In the entries below, find the lines with the word "section" and copy them.

== Segment start ==

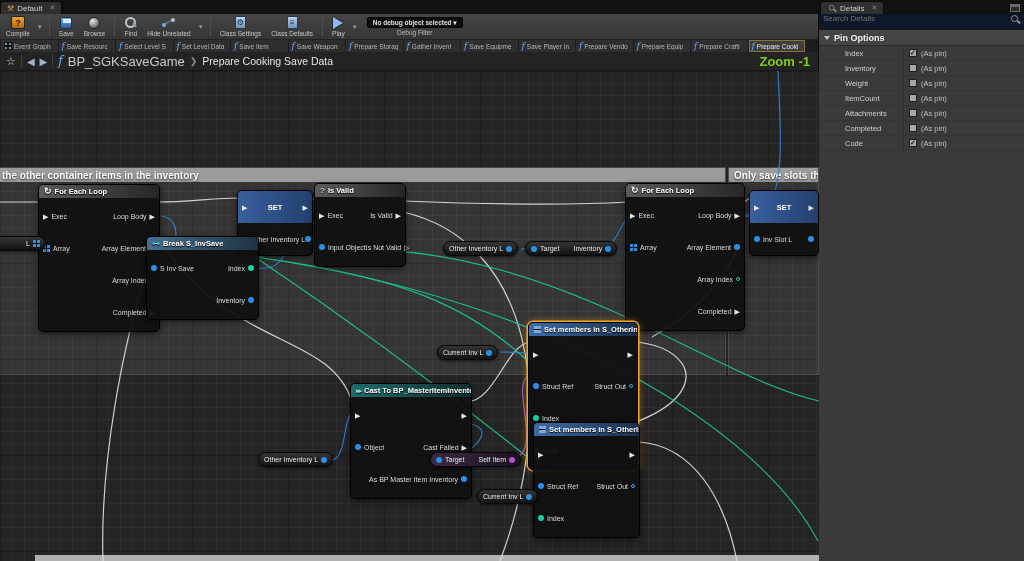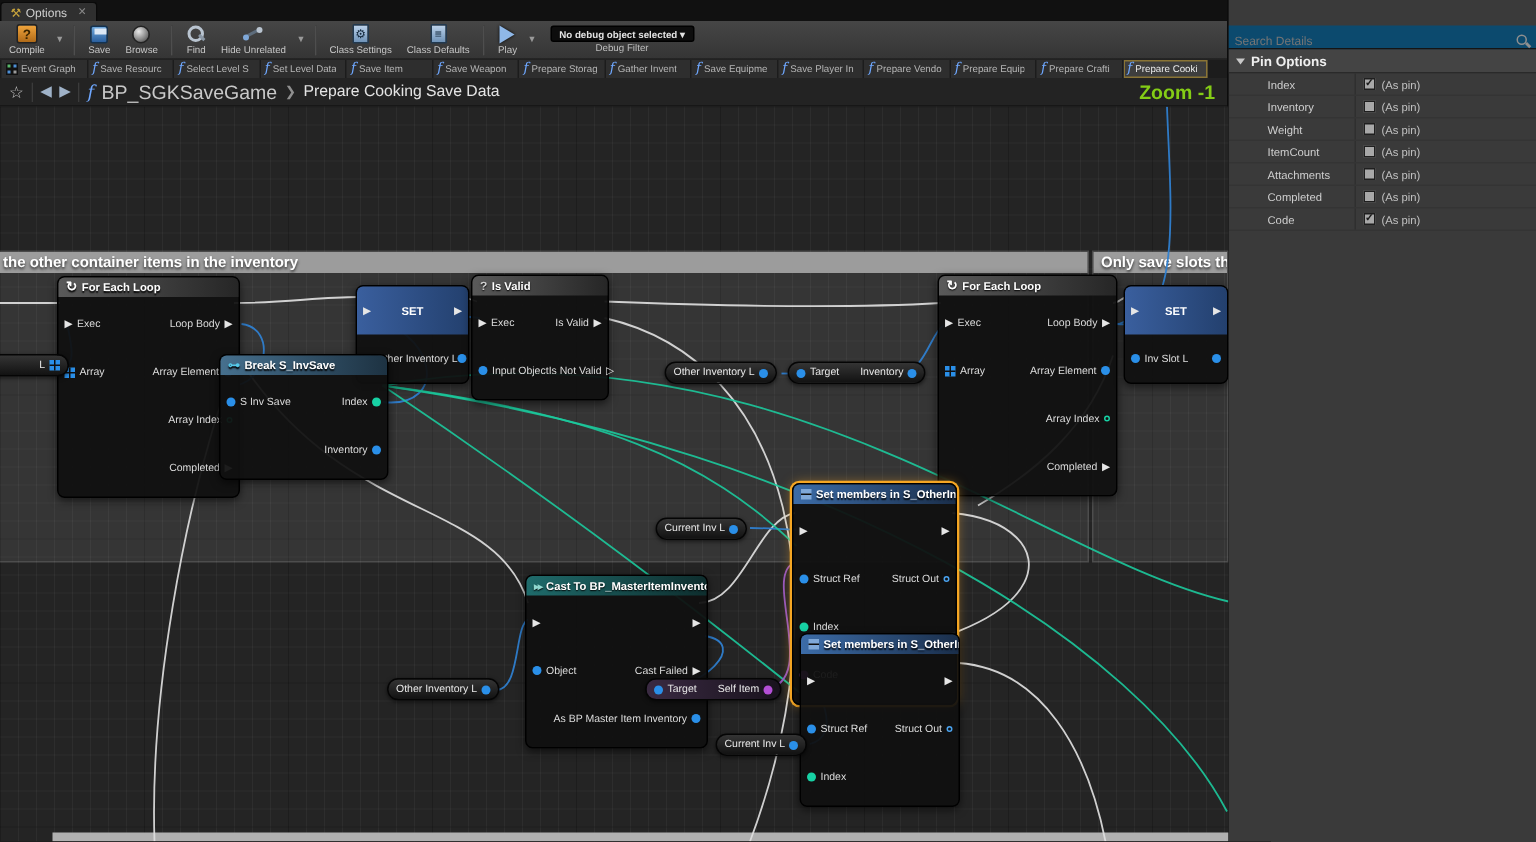--- a/index.html
+++ b/index.html
@@ -115,21 +115,21 @@
   .pill.purple-sheen { background:linear-gradient(90deg,#3a2a42,#18121c); }
 
   .bottom-comment { position:absolute; left:35px; top:484px; width:784px; height:6px; background:#b0b0b0; z-index:1; }
 
   
   .details { width:205px; height:561px; background:#3a3a3a; display:flex; flex-direction:column; }
   .d-tabstrip { height:14px; background:#111; display:flex; align-items:flex-end; }
   .d-tabstrip .wtab { margin-left:1px; }
   .d-winbtn { margin-left:auto; margin-bottom:2px; margin-right:4px; width:10px; height:8px; border:1px solid #6a6a6a; background:#2c2c2c; }
   .d-winbtn:before { content:""; display:block; height:2px; background:#6a6a6a; }
-  .d-search { height:16px; background:#0c4a6e; border-bottom:1px solid #151515; display:flex; align-items:flex-end; padding:0 4px;margin-top:17px; }
+  .d-search { height:16px; background:#0f172a; border-bottom:1px solid #151515; display:flex; align-items:flex-start; padding:0 4px; }
   .d-search input { flex:1; background:transparent; border:none; outline:none; font-size:8px; color:#9a9a9a; font-family:inherit; }
   .lens { position:relative; width:10px; height:10px; flex:0 0 auto; }
   .lens:before { content:""; position:absolute; left:1px; top:1px; width:5px; height:5px; border:1.5px solid #8f8f8f; border-radius:50%; }
   .lens:after { content:""; position:absolute; left:7px; top:7px; width:3.5px; height:1.5px; background:#8f8f8f; transform:rotate(45deg); }
   .d-section { height:16px; background:#444; border-bottom:1px solid #2a2a2a; display:flex; align-items:center; gap:4px; padding:0 5px;
     font-size:9px; font-weight:bold; color:#efefef; }
   .d-cat { height:13px; display:flex; align-items:center; gap:4px; padding:0 8px; font-size:7.5px; color:#dedede; border-bottom:1px solid #333; }
   .tri { width:0; height:0; border-left:3.5px solid transparent; border-right:3.5px solid transparent; border-top:4.5px solid #c8c8c8; }
   .d-row { height:15px; display:flex; align-items:center; border-bottom:1px solid #343434; font-size:7.5px; }
   .d-row .rl { width:85px; padding-left:26px; color:#cfcfcf; border-right:1px solid #2f2f2f; height:100%; display:flex; align-items:center; }
@@ -142,21 +142,21 @@
 </head>
 <body>
 
 <div class="app">
 
   <div class="editor">
 
     <div class="tabstrip">
       <div class="wtab">
         <span style="color:#c8a43c;font-size:8px;">⚒</span>
-        <span>Options</span>
+        <span>Default</span>
         <span class="close">✕</span>
       </div>
     </div>
 
     <div class="toolbar">
       <div class="tbtn">
         <span class="ic-compile">?</span>
         <span class="lbl">Compile</span>
       </div>
       <span class="caret">▼</span>
@@ -644,20 +644,28 @@
       </div>
       <div class="pill" style="left:477px; top:418px;">
         <span>Current Inv L</span>
         <span class="dot blue"></span>
       </div>
 
     </div>
   </div>
 
   <div class="details">
+    <div class="d-tabstrip">
+      <div class="wtab">
+        <span class="lens" style="transform:scale(.8)"></span>
+        <span>Details</span>
+        <span class="close">✕</span>
+      </div>
+      <div class="d-winbtn"></div>
+    </div>
     <div class="d-search">
       <input placeholder="Search Details" style="">
       <span class="lens"></span>
     </div>
     <div class="d-section">
       <span class="tri"></span>
       <span>Pin Options</span>
     </div>
 
     <div class="d-row">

== Segment end ==

SOLUTION FOR THIS EXERCISE
   .d-section { height:16px; background:#444; border-bottom:1px solid #2a2a2a; display:flex; align-items:center; gap:4px; padding:0 5px;
     <div class="d-section">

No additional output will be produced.